▸ **What needs to be done**
Using the records below, write out the line with "discount: 3% = 1060.59 -> none" and each line after it through the final one, exactly, and only those.

▸ **Input data**
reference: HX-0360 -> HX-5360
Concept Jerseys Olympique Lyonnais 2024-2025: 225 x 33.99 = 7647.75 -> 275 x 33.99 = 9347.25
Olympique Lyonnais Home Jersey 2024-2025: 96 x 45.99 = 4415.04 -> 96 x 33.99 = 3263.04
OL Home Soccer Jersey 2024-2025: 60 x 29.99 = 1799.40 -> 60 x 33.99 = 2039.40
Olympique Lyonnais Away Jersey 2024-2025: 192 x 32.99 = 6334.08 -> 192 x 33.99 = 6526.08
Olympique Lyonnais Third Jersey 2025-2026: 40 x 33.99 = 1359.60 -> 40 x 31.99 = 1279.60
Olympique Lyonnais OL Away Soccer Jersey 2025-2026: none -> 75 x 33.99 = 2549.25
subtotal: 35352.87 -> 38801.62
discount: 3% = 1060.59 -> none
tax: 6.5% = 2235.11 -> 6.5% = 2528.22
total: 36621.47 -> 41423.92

▸ **Answer below**
discount: 3% = 1060.59 -> none
tax: 6.5% = 2235.11 -> 6.5% = 2528.22
total: 36621.47 -> 41423.92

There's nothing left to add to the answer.